United States District Court, E.D. Michigan, Southern Division

January 4, 2017

SHERYL HUBBELL, Plaintiff,
v.
FEDEX SMARTPOST, INC., Defendant.

          OPINION AND ORDER GRANTING IN PART AND DENYING IN PART PLAINTIFF'S MOTION IN LIMINE TO EXCLUDE WITNESSES (DOC. 38).

          GEORGE CARAM STEEH UNITED STATES DISTRICT JUDGE.

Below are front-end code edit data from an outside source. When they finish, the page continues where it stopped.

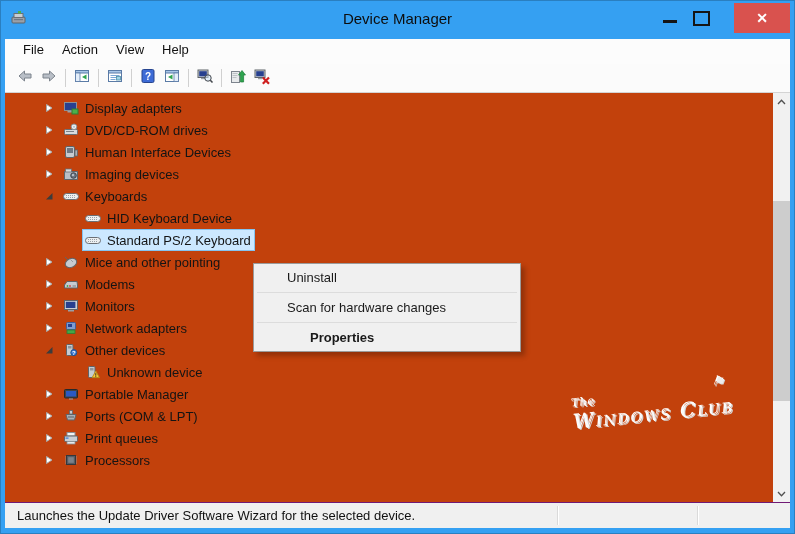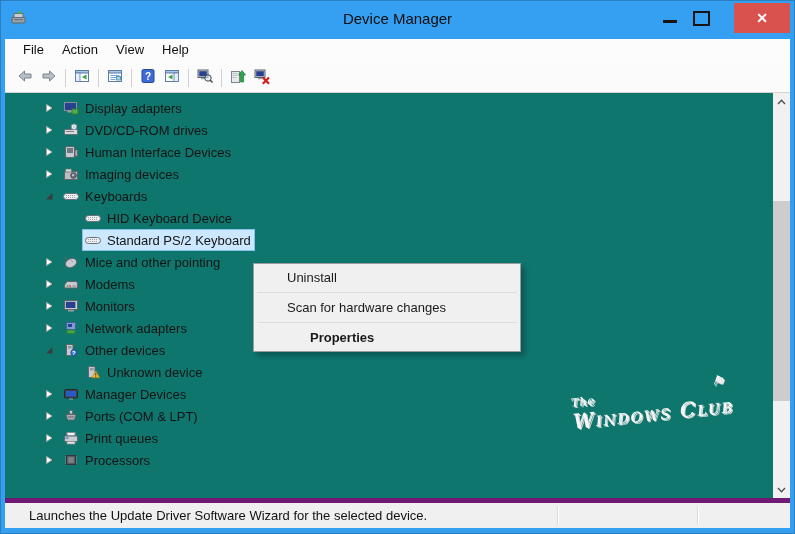--- a/index.html
+++ b/index.html
@@ -24,21 +24,21 @@
 
   .menubar{height:25px;display:flex;padding-left:9px;background:#fcfcfc;}
   .menu-item{padding:3px 9px;font-size:13px;color:#111;}
 
   .toolbar{height:28px;display:flex;align-items:center;padding-left:8px;background:#fbfbfb;
            border-bottom:1px solid #d4d4d4;}
   .tb-btn{width:24px;height:24px;display:flex;align-items:center;justify-content:center;}
   .tb-sep{width:1px;height:18px;background:#d0d0d0;margin:0 4px;}
 
   
-  .content{flex:1;position:relative;background:#0f766e;overflow:hidden;}
+  .content{flex:1;position:relative;background:#c2410c;overflow:hidden;}
   .tree{position:absolute;top:4px;left:0;right:17px;}
   .tree-row{height:22px;display:flex;align-items:center;font-size:13px;color:#141414;}
   .tree-row.lvl0{padding-left:40px;}
   .tree-row.lvl1{padding-left:78px;}
   .toggle{width:16px;display:flex;justify-content:flex-start;align-items:center;}
   .row-body{display:flex;align-items:center;height:20px;padding-right:3px;}
   .row-body.selected{background:#cce8ff;outline:1px solid #84c3f0;}
   .icon-cell{width:20px;display:flex;align-items:center;justify-content:center;}
   .tree-label{padding-left:4px;white-space:nowrap;}
 
@@ -62,22 +62,22 @@
   .context-menu{position:absolute;left:248px;top:170px;width:264px;background:#f0f0f0;
                 border:1px solid #9b9b9b;box-shadow:4px 4px 5px rgba(0,0,0,.25);
                 padding:1px;z-index:20;}
   .cm-item{height:25px;display:flex;align-items:center;padding-left:32px;
            font-size:13px;color:#1a1a1a;box-sizing:border-box;}
   .cm-item.hl{background:#cde6f7;border:1px solid #66a7e8;}
   .cm-item.bold{font-weight:bold;margin-left:23px;}
   .cm-sep{height:1px;background:#dcdcdc;margin:2px 2px;}
 
   
-  .statusbar{position:relative;height:25px;border-top:5px solid #701a75;background:#f0f0f0;
-             display:flex;align-items:center;padding-left:24px;font-size:13px;color:#111;}
+  .statusbar{position:relative;height:25px;border-top:1px solid #701a75;background:#f0f0f0;
+             display:flex;align-items:center;padding-left:12px;font-size:13px;color:#111;}
   .sb-sep{position:absolute;top:3px;bottom:3px;width:1px;background:#dadada;border-right:1px solid #fff;}
   .sb-sep1{left:552px;} .sb-sep2{left:692px;}
 </style>
 </head>
 <body>
 
 <div class="window">
 
   <div class="titlebar">
     <span class="win-icon">
@@ -395,21 +395,21 @@
               </svg>
             </span>
             <span class="row-body">
               <span class="icon-cell">
                 <svg width="16" height="14" viewBox="0 0 16 14">
                   <rect x="1.5" y="2.5" width="13" height="8.5" rx="1" fill="#3f444a" stroke="#24282c"></rect>
                   <rect x="3" y="4" width="10" height="5.5" fill="#2b59c3"></rect>
                   <rect x="6" y="11.5" width="4" height="1" fill="#9aa0a6"></rect>
                 </svg>
               </span>
-              <span class="tree-label">Manager Devices</span>
+              <span class="tree-label">Portable Manager</span>
             </span>
           </div>
           <div class="tree-row lvl0">
             <span class="toggle">
               <svg width="9" height="10" viewBox="0 0 9 10">
                 <path d="M1.5 1.5 L7 5 L1.5 8.5 Z" fill="#ffffff" stroke="#a7a7a7"></path>
               </svg>
             </span>
             <span class="row-body">
               <span class="icon-cell">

         On January 3, 2017, the Court conducted a telephone conference with counsel for the parties to discuss plaintiff's motion in limine to exclude witnesses, (Doc. 28), and the parties' positions on a potential adjournment of the trial in this case. Both sides affirmed their commitment to concluding the trial by the end of the fifth day of trial on Monday, January 23, 2017, and agreed to employ a chess clock if necessary to satisfy this objective. Concluding by January 23, 2017 is critical because the undersigned will be conducting a trial in Florida and will depart from Michigan on Tuesday, January 24, 2017, for three to four weeks. Although the Court offered to consider an adjournment of the trial, the parties were unable to agree upon the same.

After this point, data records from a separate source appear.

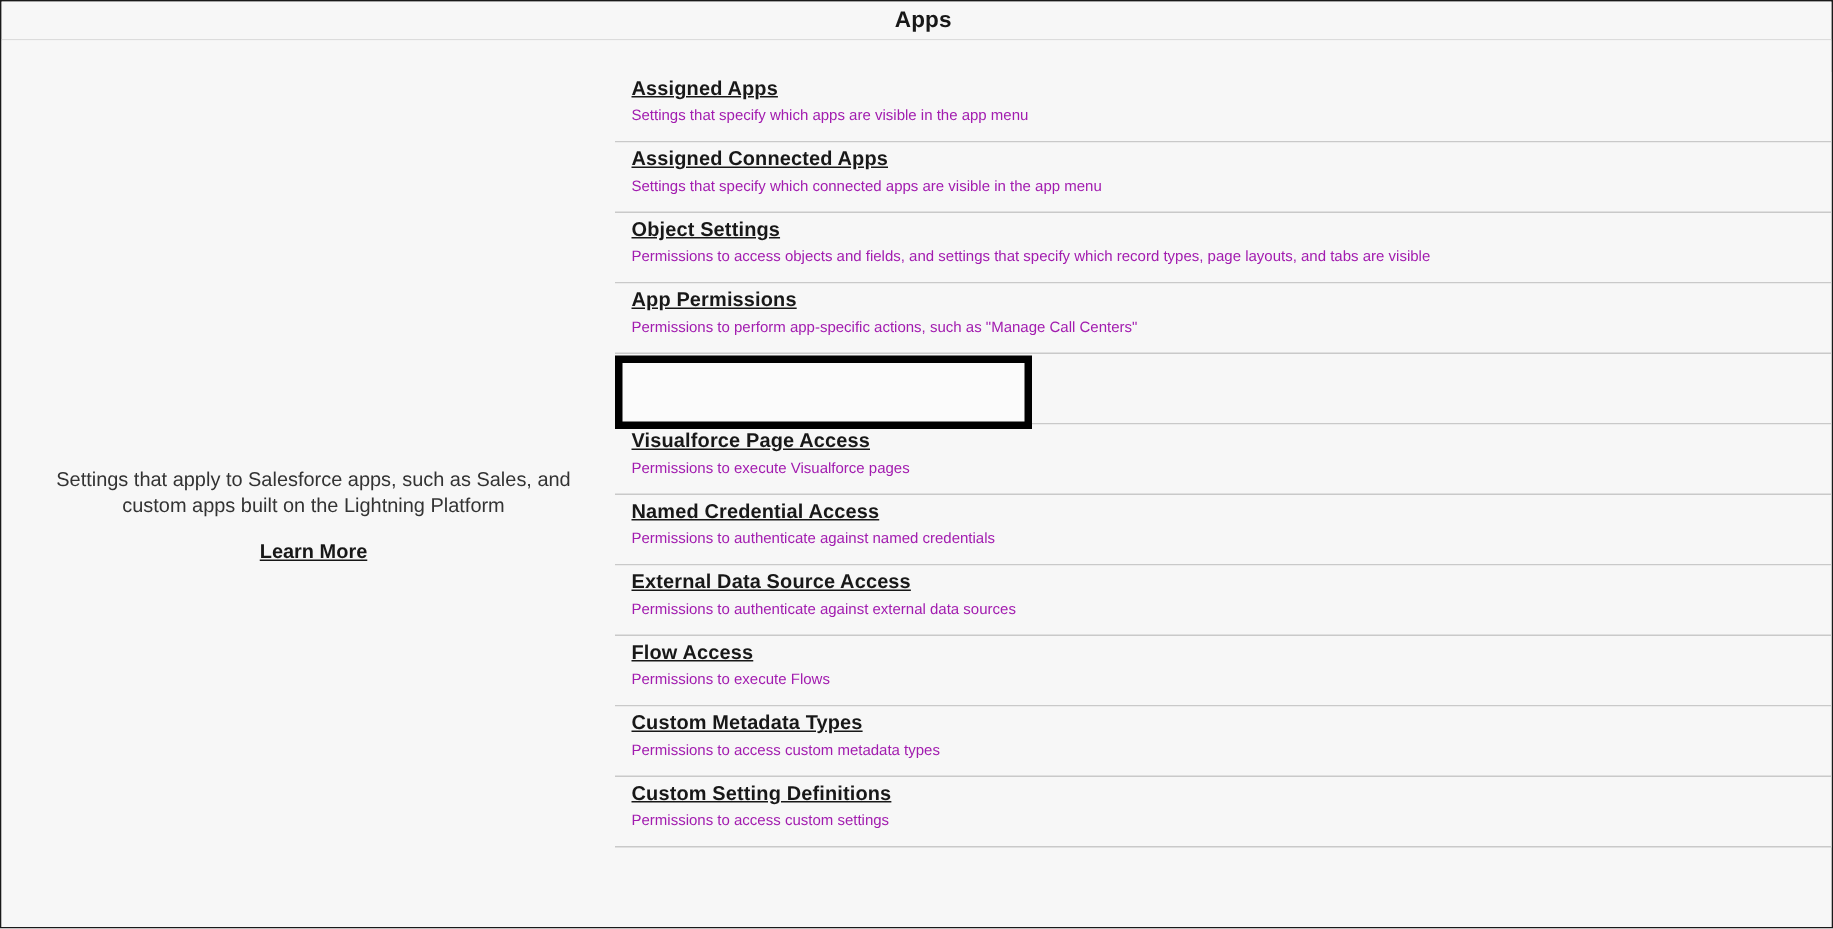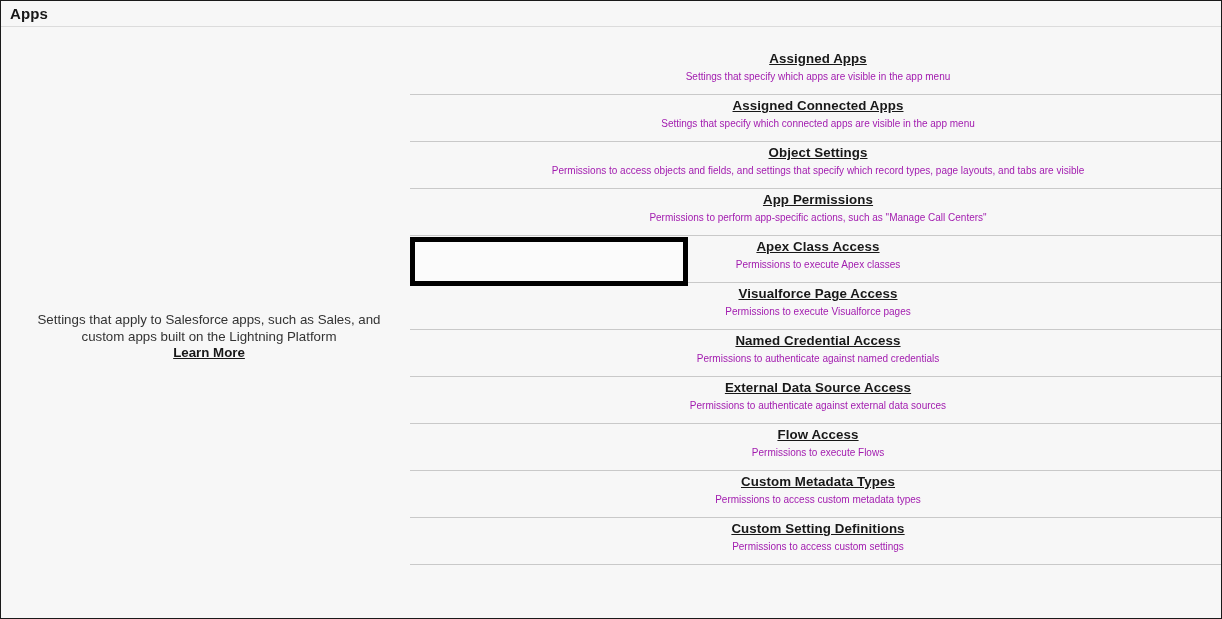--- a/index.html
+++ b/index.html
@@ -22,20 +22,21 @@
   }
 
   
   #section-header {
     height: 26px;
     background: #f7f7f7;
     border-bottom: 1px solid #dcdcdc;
     display: flex;
     align-items: center;
     padding-left: 9px;
+    justify-content: center;
   }
 
   #section-header .title {
     font-size: 15px;
     font-weight: bold;
     color: #181818;
     letter-spacing: 0.1px;
   }
 
   
@@ -59,35 +60,34 @@
     top: 285px;
     left: 22px;
     width: 372px;
     font-size: 13.3px;
     line-height: 16.5px;
     color: #333333;
   }
 
   #left-desc .learn-more {
     display: inline-block;
-    margin-top: 0;
+    margin-top: 15px;
     font-size: 13.3px;
     font-weight: bold;
     color: #181818;
     text-decoration: underline;
     cursor: pointer;
   }
 
   
   #right-col {
     flex: 1 1 auto;
     position: relative;
     background: #f7f7f7;
     padding-top: 21px;
-    text-align: center;
   }
 
   .perm-row {
     position: relative;
     height: 47px;
     padding-left: 11px;
     padding-right: 6px;
     border-bottom: 1px solid #c9c9c9;
     background: #f7f7f7;
   }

         Currently before the Court is plaintiff's motion in limine to exclude defendant's expert witness, Dr. Nitin Paranjpe, and lay witness, Jessica Benjamins. Defendant filed a response, to which plaintiff replied. After reviewing the briefs, the Court concludes that oral argument is unnecessary. For the reasons stated below, the Court will GRANT plaintiff's motion to exclude as it relates to Dr. Paranjpe and DENY plaintiff's motion as it relates to Benjamins.

         I. Background

         Plaintiff filed her complaint on October 8, 2014, asserting claims under Title VII. The Court's first Scheduling Order states that witness lists must be filed by August 4, 2015. (Doc. 11 at 1). “The deadline for exchange of witness lists refers to all witnesses, lay and expert.” (Doc. 11 at 2). Defendant filed their witness list on July 17, 2015. Benjamins and Paranjpe were not listed. Defendant never filed a motion to amend its witness list.

         Defendant allegedly first provided notice of Benjamins on October 6, 2015; listing her as a witness in its Fed.R.Civ.P. 26(a) Fourth Amended Initial Disclosure document. (Doc. 40-1 at 6). The Court ordered discovery deadline occurred three days later, on October 9, 2015.

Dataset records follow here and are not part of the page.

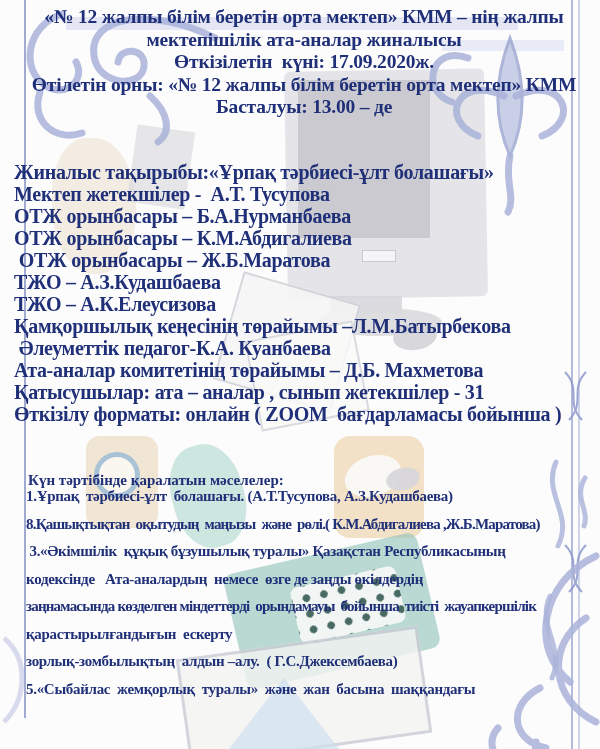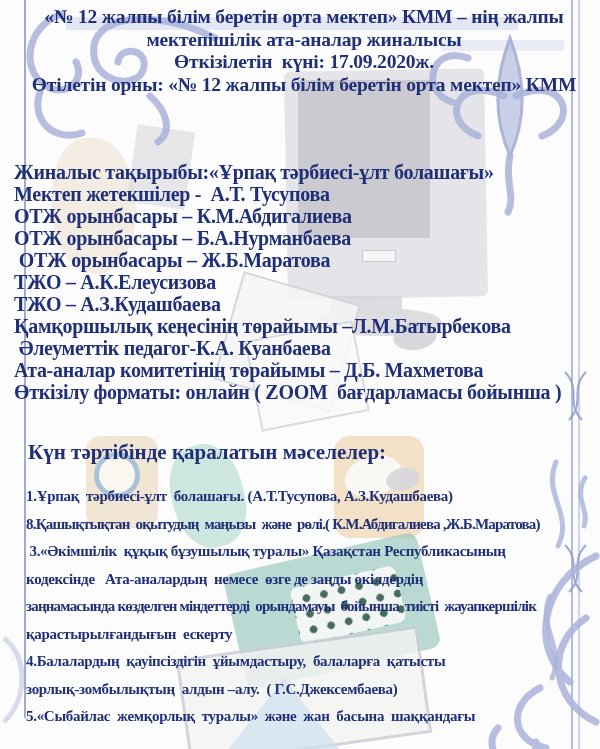--- a/index.html
+++ b/index.html
@@ -34,21 +34,21 @@
   .keypad{left:294px;top:576px;width:108px;height:58px;background:#f4f8f6;border-radius:8px;transform:rotate(-13deg);opacity:.95;
     background-image:radial-gradient(circle,#44655e 3.5px,transparent 4px);background-size:18px 16px;background-position:6px 5px;}
   .white-board{left:182px;top:642px;width:244px;height:108px;background:#f4f4f2;border:3px solid #c9ccd4;transform:rotate(-8deg);opacity:.8;}
   .blue-tri{left:228px;top:678px;width:112px;height:72px;background:#cfe0ee;clip-path:polygon(50% 0,0 100%,100% 100%);opacity:.7;}
   
   .content{position:absolute; inset:0; z-index:2;}
   .header-block{position:absolute; top:6px; left:28px; right:20px; text-align:center;}
   .h-line{font-size:19.5px; line-height:22.6px; white-space:pre; letter-spacing:-0.2px;}
   .participants-block{position:absolute; top:161px; left:14px; right:8px;}
   .p-line{font-size:20px; line-height:22px; white-space:pre; letter-spacing:-0.3px;}
-  .agenda-heading{position:absolute; top:440px; left:28px; font-size:21px; white-space:pre;}
+  .agenda-heading{position:absolute; top:472px; left:28px; font-size:15px; white-space:pre;}
   .agenda-block{position:absolute; top:483px; left:26px; right:4px;}
   .a-line{font-size:15px; line-height:27.5px; white-space:pre; letter-spacing:-0.3px;}
   .a-line.tight{letter-spacing:-0.8px;}
   
   .ornaments{position:absolute; inset:0; z-index:1; pointer-events:none;}
 </style>
 </head>
 <body>
 
 <div class="page">
@@ -126,44 +126,45 @@
     <path d="M4,638 C30,660 26,700 4,722" stroke="#aab3d9" stroke-width="5" fill="none" opacity="0.45"></path>
   </svg>
 
   <div class="content">
 
     <div class="header-block">
       <div class="h-line">«№ 12 жалпы білім беретін орта мектеп» КММ – нің жалпы</div>
       <div class="h-line">мектепішілік ата-аналар жиналысы</div>
       <div class="h-line">Өткізілетін  күні: 17.09.2020ж.</div>
       <div class="h-line">Өтілетін орны: «№ 12 жалпы білім беретін орта мектеп» КММ</div>
+      <div class="h-line">Басталуы: 13.00 – де</div>
     </div>
 
     <div class="participants-block">
       <div class="p-line">Жиналыс тақырыбы:«Ұрпақ тәрбиесі-ұлт болашағы»</div>
       <div class="p-line">Мектеп жетекшілер -  А.Т. Тусупова</div>
+      <div class="p-line">ОТЖ орынбасары – Б.А.Нурманбаева</div>
       <div class="p-line">ОТЖ орынбасары – К.М.Абдигалиева</div>
-      <div class="p-line">ОТЖ орынбасары – Б.А.Нурманбаева</div>
       <div class="p-line"> ОТЖ орынбасары – Ж.Б.Маратова</div>
+      <div class="p-line">ТЖО – А.З.Кудашбаева</div>
       <div class="p-line">ТЖО – А.К.Елеусизова</div>
-      <div class="p-line">ТЖО – А.З.Кудашбаева</div>
       <div class="p-line">Қамқоршылық кеңесінің төрайымы –Л.М.Батырбекова</div>
       <div class="p-line"> Әлеуметтік педагог-К.А. Куанбаева</div>
       <div class="p-line">Ата-аналар комитетінің төрайымы – Д.Б. Махметова</div>
+      <div class="p-line">Қатысушылар: ата – аналар , сынып жетекшілер - 31</div>
       <div class="p-line">Өткізілу форматы: онлайн ( ZOOM  бағдарламасы бойынша )</div>
     </div>
 
     <div class="agenda-heading">Күн тәртібінде қаралатын мәселелер:</div>
 
     <div class="agenda-block">
       <div class="a-line">1.Ұрпақ  тәрбиесі-ұлт  болашағы. (А.Т.Тусупова, А.З.Кудашбаева)</div>
       <div class="a-line tight">8.Қашықтықтан  оқытудың  маңызы  және  рөлі.( К.М.Абдигалиева ,Ж.Б.Маратова)</div>
       <div class="a-line"> 3.«Әкімшілік  құқық бұзушылық туралы» Қазақстан Республикасының</div>
       <div class="a-line">кодексінде   Ата-аналардың  немесе  өзге де заңды өкілдердің</div>
       <div class="a-line tight">заңнамасында көзделген міндеттерді  орындамауы  бойынша  тиісті  жауапкершілік</div>
       <div class="a-line">қарастырылғандығын  ескерту</div>
-      <div class="a-line">4.Балалардың  қауіпсіздігін  ұйымдастыру,  балаларға  қатысты</div>
       <div class="a-line">зорлық-зомбылықтың  алдын –алу.  ( Г.С.Джексембаева)</div>
       <div class="a-line">5.«Сыбайлас  жемқорлық  туралы»  және  жан  басына  шаққандағы</div>
     </div>
 
   </div>
 </div>
 
 </body></html>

         On December 28, 2015, over four months after the witness list deadline and over two months after the discovery deadline, defendant emailed plaintiff expert disclosures regarding Paranjpe. Plaintiff received hard copies of these disclosures on December 30, 2015. Defendant supplemented these disclosures on March 2, 2016.

         Plaintiff filed this motion to exclude Paranjpe and Benjamins on December 8, 2016, in anticipation of the January 17, 2017 trial date. The parties stipulated to an expedited briefing schedule and seek a ruling as soon as possible.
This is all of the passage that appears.